Problem description:
What is needed here is an exact repetition of the records below, beginning at the line that has "balance: 738.78 -> 770.66" and stopping after the line that has "Ostroc OSR-4C AR20-317: 5".

Information given:
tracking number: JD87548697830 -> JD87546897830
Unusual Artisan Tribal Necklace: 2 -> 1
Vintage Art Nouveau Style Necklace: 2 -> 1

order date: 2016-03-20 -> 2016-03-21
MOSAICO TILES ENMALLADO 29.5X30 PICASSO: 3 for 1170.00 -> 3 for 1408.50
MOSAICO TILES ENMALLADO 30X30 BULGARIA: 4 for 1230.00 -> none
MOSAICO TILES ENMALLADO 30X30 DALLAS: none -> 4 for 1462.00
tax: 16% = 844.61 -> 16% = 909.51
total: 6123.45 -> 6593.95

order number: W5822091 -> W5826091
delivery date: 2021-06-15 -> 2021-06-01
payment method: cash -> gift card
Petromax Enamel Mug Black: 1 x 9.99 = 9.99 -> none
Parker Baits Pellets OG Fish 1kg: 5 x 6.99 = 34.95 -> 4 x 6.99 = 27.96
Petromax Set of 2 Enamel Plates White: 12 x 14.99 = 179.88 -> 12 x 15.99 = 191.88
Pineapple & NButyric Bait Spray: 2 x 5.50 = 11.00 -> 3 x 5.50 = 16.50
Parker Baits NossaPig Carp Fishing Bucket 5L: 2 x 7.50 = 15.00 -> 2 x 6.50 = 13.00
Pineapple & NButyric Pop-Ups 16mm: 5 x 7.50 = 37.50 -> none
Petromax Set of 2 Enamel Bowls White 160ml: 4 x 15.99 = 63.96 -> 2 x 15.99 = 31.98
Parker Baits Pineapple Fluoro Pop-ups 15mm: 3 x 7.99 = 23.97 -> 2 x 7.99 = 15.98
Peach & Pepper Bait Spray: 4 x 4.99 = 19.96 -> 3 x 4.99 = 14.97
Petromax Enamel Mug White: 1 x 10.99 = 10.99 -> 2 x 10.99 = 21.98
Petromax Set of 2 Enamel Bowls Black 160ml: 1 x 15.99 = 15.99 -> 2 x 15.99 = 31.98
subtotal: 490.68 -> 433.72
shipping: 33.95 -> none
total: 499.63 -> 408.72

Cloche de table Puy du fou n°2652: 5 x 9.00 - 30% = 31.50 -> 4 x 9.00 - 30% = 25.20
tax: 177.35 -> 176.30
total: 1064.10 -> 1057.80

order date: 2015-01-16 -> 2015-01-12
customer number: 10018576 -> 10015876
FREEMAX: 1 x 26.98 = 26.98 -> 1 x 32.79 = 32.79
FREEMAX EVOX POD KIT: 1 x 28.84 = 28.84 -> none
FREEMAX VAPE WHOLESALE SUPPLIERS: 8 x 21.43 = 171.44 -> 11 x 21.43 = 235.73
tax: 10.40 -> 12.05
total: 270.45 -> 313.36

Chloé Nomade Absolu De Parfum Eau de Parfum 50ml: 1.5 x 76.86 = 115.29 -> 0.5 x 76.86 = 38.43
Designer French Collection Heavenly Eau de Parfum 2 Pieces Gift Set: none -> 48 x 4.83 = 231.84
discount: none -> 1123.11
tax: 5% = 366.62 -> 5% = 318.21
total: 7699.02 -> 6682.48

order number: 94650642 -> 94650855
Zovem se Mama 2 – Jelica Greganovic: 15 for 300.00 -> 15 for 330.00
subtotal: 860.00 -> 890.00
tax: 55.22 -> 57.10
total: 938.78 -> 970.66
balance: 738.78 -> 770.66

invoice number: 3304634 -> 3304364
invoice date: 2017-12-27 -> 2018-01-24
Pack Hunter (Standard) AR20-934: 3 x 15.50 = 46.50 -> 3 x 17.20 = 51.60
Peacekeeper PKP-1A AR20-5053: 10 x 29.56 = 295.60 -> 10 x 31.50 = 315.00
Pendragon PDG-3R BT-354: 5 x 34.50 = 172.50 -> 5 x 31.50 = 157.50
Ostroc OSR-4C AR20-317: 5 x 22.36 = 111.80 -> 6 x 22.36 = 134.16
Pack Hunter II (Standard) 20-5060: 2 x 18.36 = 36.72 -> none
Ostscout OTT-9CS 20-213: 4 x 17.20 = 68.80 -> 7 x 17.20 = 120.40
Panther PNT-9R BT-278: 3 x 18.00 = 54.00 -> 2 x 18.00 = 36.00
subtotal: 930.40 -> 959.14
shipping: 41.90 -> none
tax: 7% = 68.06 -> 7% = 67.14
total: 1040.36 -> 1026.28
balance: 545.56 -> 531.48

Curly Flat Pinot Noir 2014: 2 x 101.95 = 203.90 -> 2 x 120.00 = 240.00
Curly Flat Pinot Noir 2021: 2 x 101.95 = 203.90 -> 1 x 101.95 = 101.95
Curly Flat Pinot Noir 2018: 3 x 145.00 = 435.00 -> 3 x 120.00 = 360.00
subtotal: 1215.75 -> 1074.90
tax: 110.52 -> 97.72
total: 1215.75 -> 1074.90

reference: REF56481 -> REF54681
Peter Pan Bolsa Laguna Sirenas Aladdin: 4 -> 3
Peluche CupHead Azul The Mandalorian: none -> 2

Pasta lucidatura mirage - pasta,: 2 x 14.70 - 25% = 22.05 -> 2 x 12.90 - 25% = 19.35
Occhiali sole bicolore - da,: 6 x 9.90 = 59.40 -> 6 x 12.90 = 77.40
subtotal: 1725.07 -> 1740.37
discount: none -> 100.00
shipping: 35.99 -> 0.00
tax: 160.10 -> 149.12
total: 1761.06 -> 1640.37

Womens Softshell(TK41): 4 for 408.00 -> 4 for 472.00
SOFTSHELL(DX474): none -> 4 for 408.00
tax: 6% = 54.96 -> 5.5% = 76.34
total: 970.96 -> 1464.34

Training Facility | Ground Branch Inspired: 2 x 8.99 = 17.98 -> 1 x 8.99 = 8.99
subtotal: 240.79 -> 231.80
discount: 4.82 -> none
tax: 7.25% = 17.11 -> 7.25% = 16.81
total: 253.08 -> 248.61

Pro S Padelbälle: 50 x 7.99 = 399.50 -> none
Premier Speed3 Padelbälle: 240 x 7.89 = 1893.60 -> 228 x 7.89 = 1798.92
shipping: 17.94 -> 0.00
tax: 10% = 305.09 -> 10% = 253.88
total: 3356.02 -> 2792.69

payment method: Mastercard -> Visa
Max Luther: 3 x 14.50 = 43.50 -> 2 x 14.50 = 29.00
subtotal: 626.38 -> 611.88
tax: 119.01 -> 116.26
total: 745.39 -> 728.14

Answer area:
balance: 738.78 -> 770.66

invoice number: 3304634 -> 3304364
invoice date: 2017-12-27 -> 2018-01-24
Pack Hunter (Standard) AR20-934: 3 x 15.50 = 46.50 -> 3 x 17.20 = 51.60
Peacekeeper PKP-1A AR20-5053: 10 x 29.56 = 295.60 -> 10 x 31.50 = 315.00
Pendragon PDG-3R BT-354: 5 x 34.50 = 172.50 -> 5 x 31.50 = 157.50
Ostroc OSR-4C AR20-317: 5 x 22.36 = 111.80 -> 6 x 22.36 = 134.16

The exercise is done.